Although EEDs such as DES have been shown to be detrimental to an experimental model of obesity, the meaning of these studies becomes even more complex from studies of the natural estrogen, E2. Estrogen is essential in the regulation of metabolism and regional distribution of adipose tissue [93, 94]. The presence of ERα and ERβ in adipocytes established the initial link between estrogen levels and adipose cell function [95]. Population based studies have shown that ERα expression was reduced in adipocytes from obese compared to normal weight females [96]. Adipose cells also constitute a significant fraction of total estrogen synthesis in males and postmenopausal females [97]. It has been shown that a mutation in the aromatase gene results in estrogen deprivation and fat accumulation in men [98]. In support of the protective effect of E2 in obesity, HFD fed mice exposed to E2 showed less adipogenesis [99]. E2 treatment decreased expression of lipogenic genes such as SREBP-1c (Sterol Regulatory Element Binding Protein 1c) and LXR-α (Liver X Receptor α), a positive regulator of SREBP-1c in adipose tissue [100]. Essentially, SREBP-1c can promote the expression of lipogenic genes such as FAS and acetyl-CoA carboxylase (ACC-1) [101]. However, by lowering the expression of SREBP-1c, E2 control the adipose cells differentiation. Estrogen and metabolic hormones like leptin, insulin, and adiponectin are interlinked through hypothalamic GnRH neuronal network. ERα localizes along with leptin receptors in the hypothalamic region of CNS [102, 103]. Recently, it has been shown that specific silencing of ERα in hypothalamus results in increased food intake and a decline in energy expenditure resulting in development obesity via cholecystokinin signaling [104]. Peripheral effects are exerted directly on adipose tissue and include effects on thermogenesis and lipid synthesis through ERα [98]. Moreover, estrogen regulates the secretion and circulating levels of leptin in blood through local production of estrogen by adipocytes. Although the role of E2 is beneficial with respect to suppressing the accumulation of fat cells, EEDs could disrupt estrogen signaling pathways [105, 106]. Therefore, the involvement of EEDs in interfering estrogen signaling cannot be ignored.

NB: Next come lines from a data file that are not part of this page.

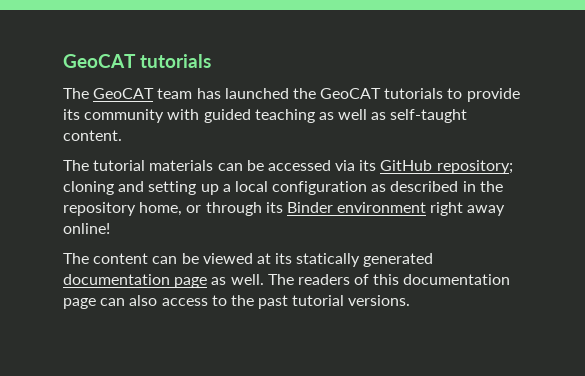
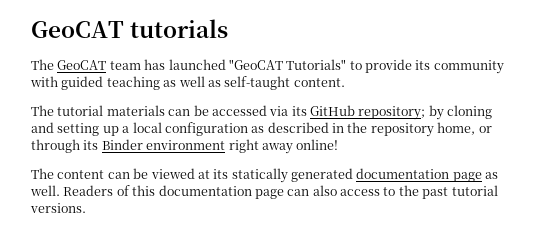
- The GeoCAT team has launched the GeoCAT tutorials to provide its community with guided teaching as well as self-taught content.
+ The GeoCAT team has launched "GeoCAT Tutorials" to provide its community with guided teaching as well as self-taught content.
- The tutorial materials can be accessed via its GitHub repository; cloning and setting up a local configuration as described in the repository home, or through its Binder environment right away online!
+ The tutorial materials can be accessed via its GitHub repository; by cloning and setting up a local configuration as described in the repository home, or through its Binder environment right away online!
- The readers of this documentation page can also access to the past tutorial versions.
+ Readers of this documentation page can also access to the past tutorial versions.

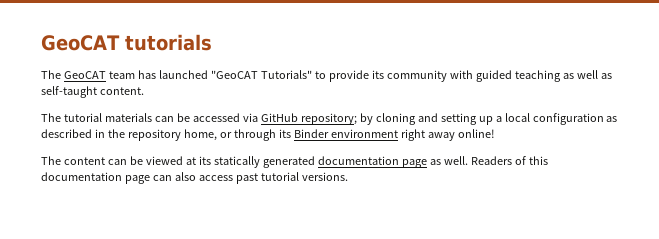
- The tutorial materials can be accessed via its GitHub repository; by cloning and setting up a local configuration as described in the repository home, or through its Binder environment right away online!
+ The tutorial materials can be accessed via GitHub repository; by cloning and setting up a local configuration as described in the repository home, or through its Binder environment right away online!
- Readers of this documentation page can also access to the past tutorial versions.
+ Readers of this documentation page can also access past tutorial versions.

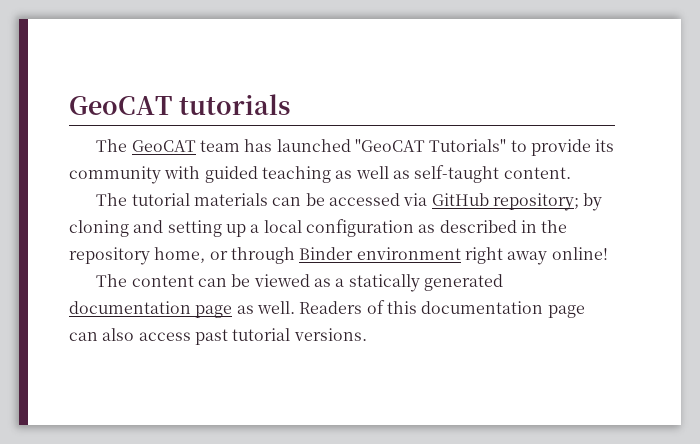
- The tutorial materials can be accessed via GitHub repository; by cloning and setting up a local configuration as described in the repository home, or through its Binder environment right away online!
+ The tutorial materials can be accessed via GitHub repository; by cloning and setting up a local configuration as described in the repository home, or through Binder environment right away online!
- The content can be viewed at its statically generated documentation page as well.
+ The content can be viewed as a statically generated documentation page as well.

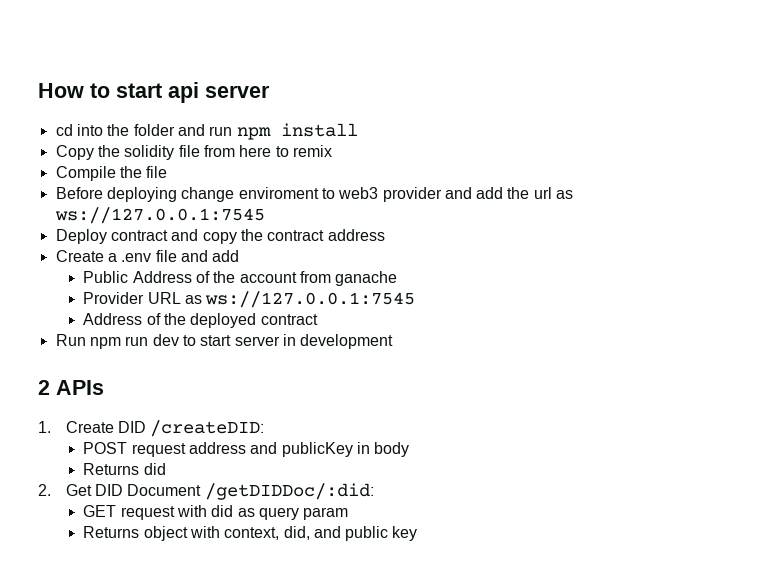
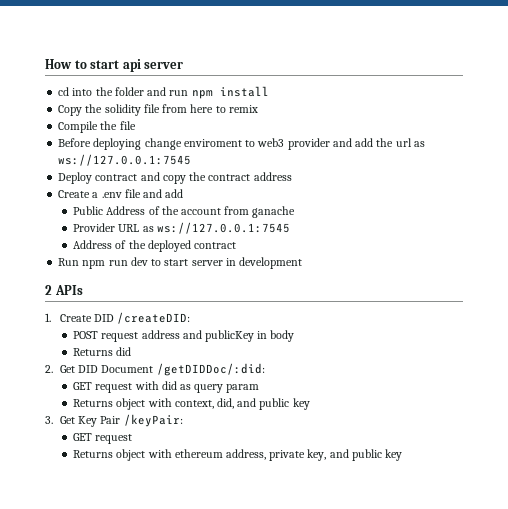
+ 3. Get Key Pair /keyPair:
+ GET request
+ Returns object with ethereum address, private key, and public key

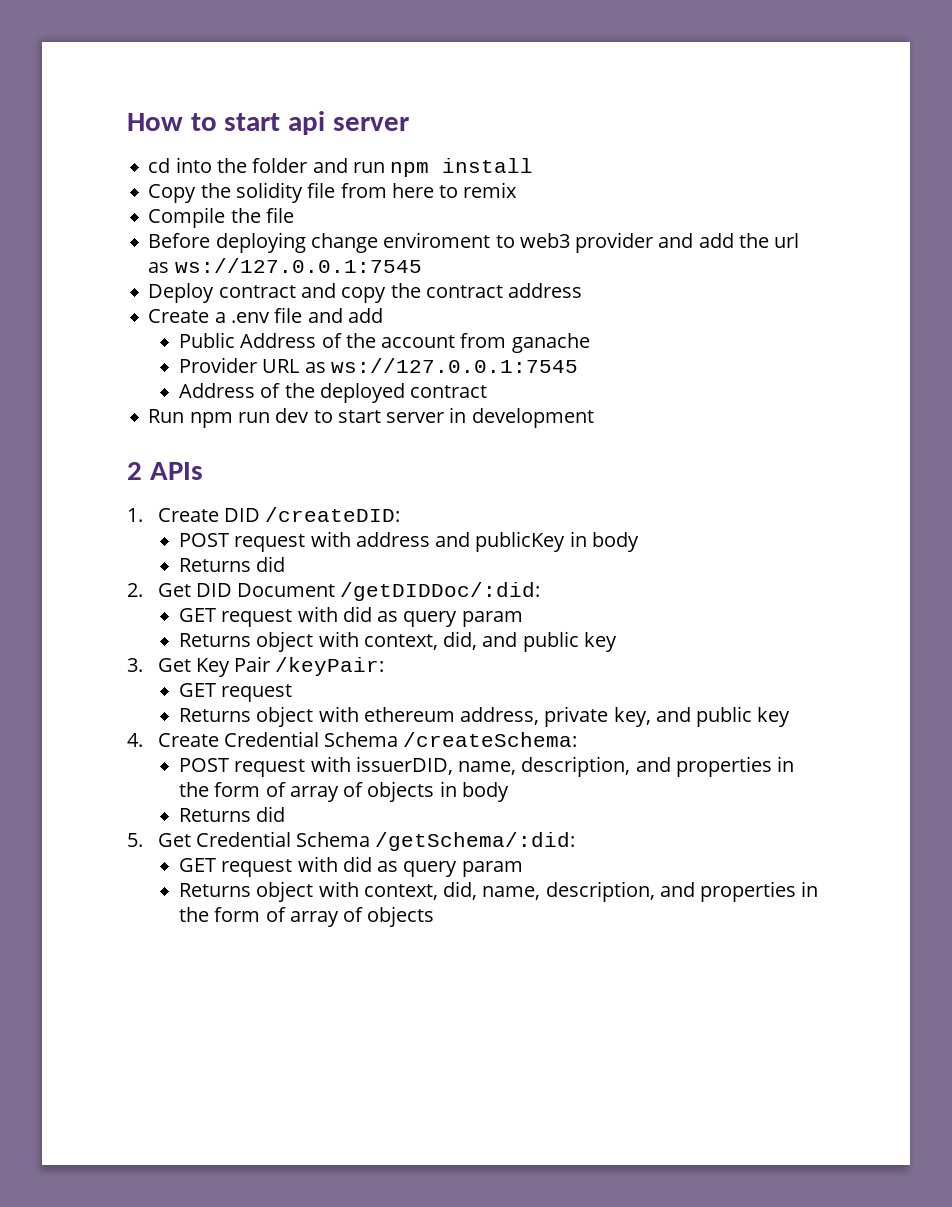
- POST request address and publicKey in body
+ POST request with address and publicKey in body
+ 4. Create Credential Schema /createSchema:
+ POST request with issuerDID, name, description, and properties in the form of array of objects in body
+ Returns did
+ 5. Get Credential Schema /getSchema/:did:
+ GET request with did as query param
+ Returns object with context, did, name, description, and properties in the form of array of objects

6. Estrogenic Endocrine Disrupting Chemicals and Obesity

Many studies have discussed the effects of EEDs on reproductive, immune, and nervous systems, and several excellent reviews are available on these topics [107–109]. We focus here on the possible involvement of EEDs in the development of obesity and metabolic syndrome (MetS). MetS is a term for a combination of disorders that may include impaired glucose tolerance or insulin resistance, dyslipidemia, high blood pressure, and obesity [110]. Key factors are abdominal obesity and insulin resistance, where normal insulin levels are insufficient to reduce circulating levels of glucose or triglycerides.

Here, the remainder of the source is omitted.